Assignment: From the first line of the records through the line containing "Non-Current Liabilities, '09: 350000 -> none", retype every line exactly and nothing else.

Data provided:
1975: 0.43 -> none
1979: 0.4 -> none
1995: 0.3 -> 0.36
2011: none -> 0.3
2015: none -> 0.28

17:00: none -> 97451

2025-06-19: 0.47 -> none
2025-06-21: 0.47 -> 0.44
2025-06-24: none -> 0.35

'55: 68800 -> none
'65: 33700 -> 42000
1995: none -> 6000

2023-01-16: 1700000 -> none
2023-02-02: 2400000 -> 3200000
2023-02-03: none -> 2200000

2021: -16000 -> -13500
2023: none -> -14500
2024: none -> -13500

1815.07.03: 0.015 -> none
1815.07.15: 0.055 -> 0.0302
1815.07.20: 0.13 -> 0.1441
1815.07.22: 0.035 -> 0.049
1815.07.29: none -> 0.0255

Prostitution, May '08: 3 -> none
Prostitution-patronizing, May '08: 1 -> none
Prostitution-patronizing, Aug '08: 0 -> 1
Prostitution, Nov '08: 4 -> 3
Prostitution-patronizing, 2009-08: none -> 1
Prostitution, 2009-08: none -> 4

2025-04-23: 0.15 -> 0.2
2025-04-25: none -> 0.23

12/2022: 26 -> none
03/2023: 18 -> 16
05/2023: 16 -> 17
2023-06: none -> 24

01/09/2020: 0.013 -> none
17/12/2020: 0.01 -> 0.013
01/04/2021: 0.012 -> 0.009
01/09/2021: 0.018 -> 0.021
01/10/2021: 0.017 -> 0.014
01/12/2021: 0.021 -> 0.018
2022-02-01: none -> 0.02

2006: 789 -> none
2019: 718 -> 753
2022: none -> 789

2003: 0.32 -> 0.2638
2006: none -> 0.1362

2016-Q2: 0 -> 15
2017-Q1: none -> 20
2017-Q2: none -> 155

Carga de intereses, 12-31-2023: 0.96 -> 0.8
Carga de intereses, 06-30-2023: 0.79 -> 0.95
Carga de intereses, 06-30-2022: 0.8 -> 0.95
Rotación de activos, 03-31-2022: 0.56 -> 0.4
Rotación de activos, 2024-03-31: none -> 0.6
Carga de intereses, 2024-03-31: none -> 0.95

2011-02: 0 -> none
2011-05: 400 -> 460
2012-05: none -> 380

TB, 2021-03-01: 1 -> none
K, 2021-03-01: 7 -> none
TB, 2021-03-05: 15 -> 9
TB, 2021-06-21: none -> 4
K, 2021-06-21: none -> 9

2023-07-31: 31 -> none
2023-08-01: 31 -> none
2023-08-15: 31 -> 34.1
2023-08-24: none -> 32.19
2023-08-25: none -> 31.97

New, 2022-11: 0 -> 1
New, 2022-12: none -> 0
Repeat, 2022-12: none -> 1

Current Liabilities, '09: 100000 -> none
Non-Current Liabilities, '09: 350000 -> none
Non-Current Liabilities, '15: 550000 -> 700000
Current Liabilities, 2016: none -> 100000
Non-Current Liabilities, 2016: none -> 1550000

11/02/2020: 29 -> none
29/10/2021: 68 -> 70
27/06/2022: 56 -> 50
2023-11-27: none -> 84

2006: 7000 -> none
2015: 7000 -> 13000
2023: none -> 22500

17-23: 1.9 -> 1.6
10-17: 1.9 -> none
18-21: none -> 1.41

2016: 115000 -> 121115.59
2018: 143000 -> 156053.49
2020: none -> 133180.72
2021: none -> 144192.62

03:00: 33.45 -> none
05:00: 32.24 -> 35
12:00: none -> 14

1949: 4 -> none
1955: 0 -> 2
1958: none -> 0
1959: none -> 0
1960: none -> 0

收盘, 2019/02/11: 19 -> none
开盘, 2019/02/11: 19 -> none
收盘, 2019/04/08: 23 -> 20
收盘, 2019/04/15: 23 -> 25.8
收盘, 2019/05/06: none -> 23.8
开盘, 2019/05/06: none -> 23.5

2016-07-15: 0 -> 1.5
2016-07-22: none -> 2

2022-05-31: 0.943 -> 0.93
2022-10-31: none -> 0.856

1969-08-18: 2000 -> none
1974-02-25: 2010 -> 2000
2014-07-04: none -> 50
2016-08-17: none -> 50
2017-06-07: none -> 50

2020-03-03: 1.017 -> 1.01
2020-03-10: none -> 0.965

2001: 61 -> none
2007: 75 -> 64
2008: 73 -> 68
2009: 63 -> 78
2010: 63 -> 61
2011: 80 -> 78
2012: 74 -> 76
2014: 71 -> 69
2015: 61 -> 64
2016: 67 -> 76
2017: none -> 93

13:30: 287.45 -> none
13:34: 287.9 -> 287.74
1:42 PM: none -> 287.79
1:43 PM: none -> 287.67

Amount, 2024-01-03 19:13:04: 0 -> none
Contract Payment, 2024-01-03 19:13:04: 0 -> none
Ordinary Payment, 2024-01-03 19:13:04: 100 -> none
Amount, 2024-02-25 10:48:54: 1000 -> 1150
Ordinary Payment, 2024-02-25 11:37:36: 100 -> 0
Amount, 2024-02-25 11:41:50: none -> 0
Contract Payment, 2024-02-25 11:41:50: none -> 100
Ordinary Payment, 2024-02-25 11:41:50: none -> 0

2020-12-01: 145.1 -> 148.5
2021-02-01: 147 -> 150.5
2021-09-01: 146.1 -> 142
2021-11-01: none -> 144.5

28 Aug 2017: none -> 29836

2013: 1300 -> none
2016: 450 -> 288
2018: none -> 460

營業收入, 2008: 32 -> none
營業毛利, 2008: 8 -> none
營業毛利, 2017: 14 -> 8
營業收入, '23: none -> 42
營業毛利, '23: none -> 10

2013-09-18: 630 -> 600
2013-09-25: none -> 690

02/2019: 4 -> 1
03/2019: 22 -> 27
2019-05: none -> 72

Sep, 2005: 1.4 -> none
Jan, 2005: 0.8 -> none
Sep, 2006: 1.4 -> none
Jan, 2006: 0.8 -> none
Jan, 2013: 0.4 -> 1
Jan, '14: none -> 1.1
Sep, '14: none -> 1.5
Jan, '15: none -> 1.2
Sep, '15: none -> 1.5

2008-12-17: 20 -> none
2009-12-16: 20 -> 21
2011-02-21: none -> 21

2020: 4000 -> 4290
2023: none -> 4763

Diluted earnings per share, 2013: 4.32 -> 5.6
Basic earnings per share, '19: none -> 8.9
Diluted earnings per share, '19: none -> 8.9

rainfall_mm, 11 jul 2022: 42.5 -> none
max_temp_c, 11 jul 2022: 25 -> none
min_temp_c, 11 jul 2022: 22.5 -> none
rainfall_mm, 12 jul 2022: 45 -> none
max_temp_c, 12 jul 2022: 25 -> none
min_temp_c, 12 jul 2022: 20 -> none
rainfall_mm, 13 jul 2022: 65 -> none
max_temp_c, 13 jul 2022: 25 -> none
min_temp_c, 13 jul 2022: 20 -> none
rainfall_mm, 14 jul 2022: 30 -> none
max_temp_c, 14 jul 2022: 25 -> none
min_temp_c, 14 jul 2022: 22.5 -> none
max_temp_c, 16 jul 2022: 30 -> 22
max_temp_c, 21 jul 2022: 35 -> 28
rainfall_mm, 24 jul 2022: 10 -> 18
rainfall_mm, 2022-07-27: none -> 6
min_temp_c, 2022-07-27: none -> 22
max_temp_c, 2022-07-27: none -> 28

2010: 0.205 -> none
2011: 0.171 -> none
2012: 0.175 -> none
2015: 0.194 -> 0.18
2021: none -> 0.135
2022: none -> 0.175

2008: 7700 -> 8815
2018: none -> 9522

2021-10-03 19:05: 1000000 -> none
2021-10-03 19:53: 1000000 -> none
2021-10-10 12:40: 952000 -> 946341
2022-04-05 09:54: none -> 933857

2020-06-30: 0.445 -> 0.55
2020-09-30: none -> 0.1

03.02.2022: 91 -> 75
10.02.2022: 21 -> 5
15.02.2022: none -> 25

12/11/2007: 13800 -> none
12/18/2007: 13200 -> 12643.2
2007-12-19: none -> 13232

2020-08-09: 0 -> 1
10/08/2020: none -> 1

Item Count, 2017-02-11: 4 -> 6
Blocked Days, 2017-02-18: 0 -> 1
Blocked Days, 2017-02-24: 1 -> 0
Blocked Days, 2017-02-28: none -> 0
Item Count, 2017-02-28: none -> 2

Problem solution:
1975: 0.43 -> none
1979: 0.4 -> none
1995: 0.3 -> 0.36
2011: none -> 0.3
2015: none -> 0.28

17:00: none -> 97451

2025-06-19: 0.47 -> none
2025-06-21: 0.47 -> 0.44
2025-06-24: none -> 0.35

'55: 68800 -> none
'65: 33700 -> 42000
1995: none -> 6000

2023-01-16: 1700000 -> none
2023-02-02: 2400000 -> 3200000
2023-02-03: none -> 2200000

2021: -16000 -> -13500
2023: none -> -14500
2024: none -> -13500

1815.07.03: 0.015 -> none
1815.07.15: 0.055 -> 0.0302
1815.07.20: 0.13 -> 0.1441
1815.07.22: 0.035 -> 0.049
1815.07.29: none -> 0.0255

Prostitution, May '08: 3 -> none
Prostitution-patronizing, May '08: 1 -> none
Prostitution-patronizing, Aug '08: 0 -> 1
Prostitution, Nov '08: 4 -> 3
Prostitution-patronizing, 2009-08: none -> 1
Prostitution, 2009-08: none -> 4

2025-04-23: 0.15 -> 0.2
2025-04-25: none -> 0.23

12/2022: 26 -> none
03/2023: 18 -> 16
05/2023: 16 -> 17
2023-06: none -> 24

01/09/2020: 0.013 -> none
17/12/2020: 0.01 -> 0.013
01/04/2021: 0.012 -> 0.009
01/09/2021: 0.018 -> 0.021
01/10/2021: 0.017 -> 0.014
01/12/2021: 0.021 -> 0.018
2022-02-01: none -> 0.02

2006: 789 -> none
2019: 718 -> 753
2022: none -> 789

2003: 0.32 -> 0.2638
2006: none -> 0.1362

2016-Q2: 0 -> 15
2017-Q1: none -> 20
2017-Q2: none -> 155

Carga de intereses, 12-31-2023: 0.96 -> 0.8
Carga de intereses, 06-30-2023: 0.79 -> 0.95
Carga de intereses, 06-30-2022: 0.8 -> 0.95
Rotación de activos, 03-31-2022: 0.56 -> 0.4
Rotación de activos, 2024-03-31: none -> 0.6
Carga de intereses, 2024-03-31: none -> 0.95

2011-02: 0 -> none
2011-05: 400 -> 460
2012-05: none -> 380

TB, 2021-03-01: 1 -> none
K, 2021-03-01: 7 -> none
TB, 2021-03-05: 15 -> 9
TB, 2021-06-21: none -> 4
K, 2021-06-21: none -> 9

2023-07-31: 31 -> none
2023-08-01: 31 -> none
2023-08-15: 31 -> 34.1
2023-08-24: none -> 32.19
2023-08-25: none -> 31.97

New, 2022-11: 0 -> 1
New, 2022-12: none -> 0
Repeat, 2022-12: none -> 1

Current Liabilities, '09: 100000 -> none
Non-Current Liabilities, '09: 350000 -> none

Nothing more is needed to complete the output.